As the country once again grapples with the drug epidemic, high-profile arrests have taken place on a luxury cruise in the Indian Ocean on charges of drug consumption and possession. However, it is alarming to note that the number of drug-related cases involving children and adolescents has also increased drastically over the past ten years.
According to the Narcotic Drugs and Psychotropic Substances (NDPS) Act, the number of cases involving juveniles has more than doubled over the past decade, despite starting from a low base. As distressing as the increase in children using drugs is the increase in the number of drugs being offered to children. Approximately 40 lakh children abuse opioids and 30 lakh abuse alcohol and inhalants, according to reliable estimates. Those statistics pertain to 2018. Perhaps the numbers have gone up since then.

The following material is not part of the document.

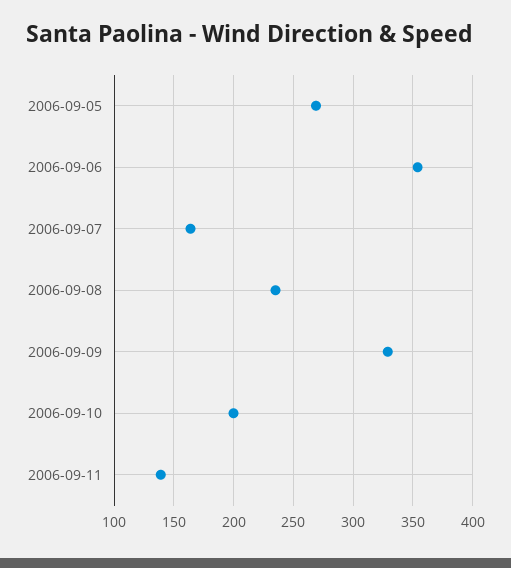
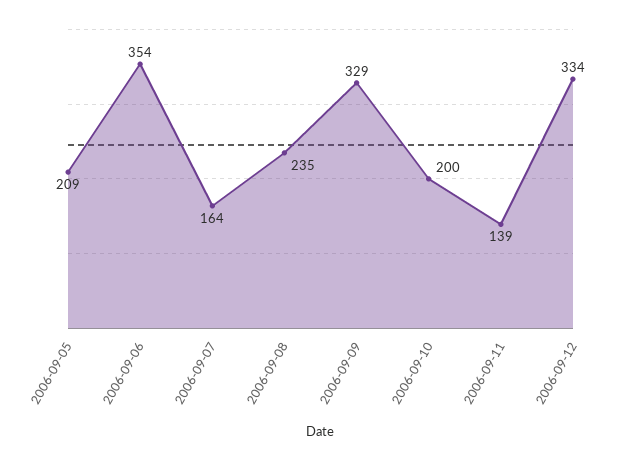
2006-09-05: 270 -> 209
2006-09-12: none -> 334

The government informed Parliament in September 2020 that opioids are the most commonly used drugs among juveniles. Among these substances are opium, morphine, heroin, smack and poppy husk. Inhalants and alcohol follow opioids on the list of most commonly consumed substances by juveniles. As of the pandemic year 2020, there were 264 juvenile cases reported under the NDPS Act, up 21% from a year ago. According to the National Crime Records Bureau, 123 juvenile cases were registered under the NDPS Act in 2015 and 82 in 2010.
Nasha Mukt Bharat Abhiyaan (NMBA) was launched in 272 vulnerable districts with the aim of raising awareness about the negative effects of substance abuse among youth, with a special focus on higher education institutions, university campuses, and schools. Aside from juveniles, the overall number of NDPS Act cases has increased in the last decade. In the decade ending 2020, the number of cases rose by 74% over the decade ending 2010. Drug seizures in 2020 included 8.5 lakh kg of cannabis-based drugs and 2.99 lakh kg of opium-based drugs. Other drugs seized in India include cocaine, psychotropic substances and medical preparations.
The prevalence of opioid abuse in India (2.06%) is over four times the Asian average (0.46%) and over three times the global average (0.7%), according to the Narcotics Control Bureau. A major factor contributing to India’s drug trafficking problem is its proximity to major opium-producing areas of Southwest and Southeast Asia, known as ‘Golden Crescent’ and ‘Golden Triangle’ respectively. Due to its geographic location, India is vulnerable to transit, trafficking and consumption of opium derivatives in various forms along known trafficking routes.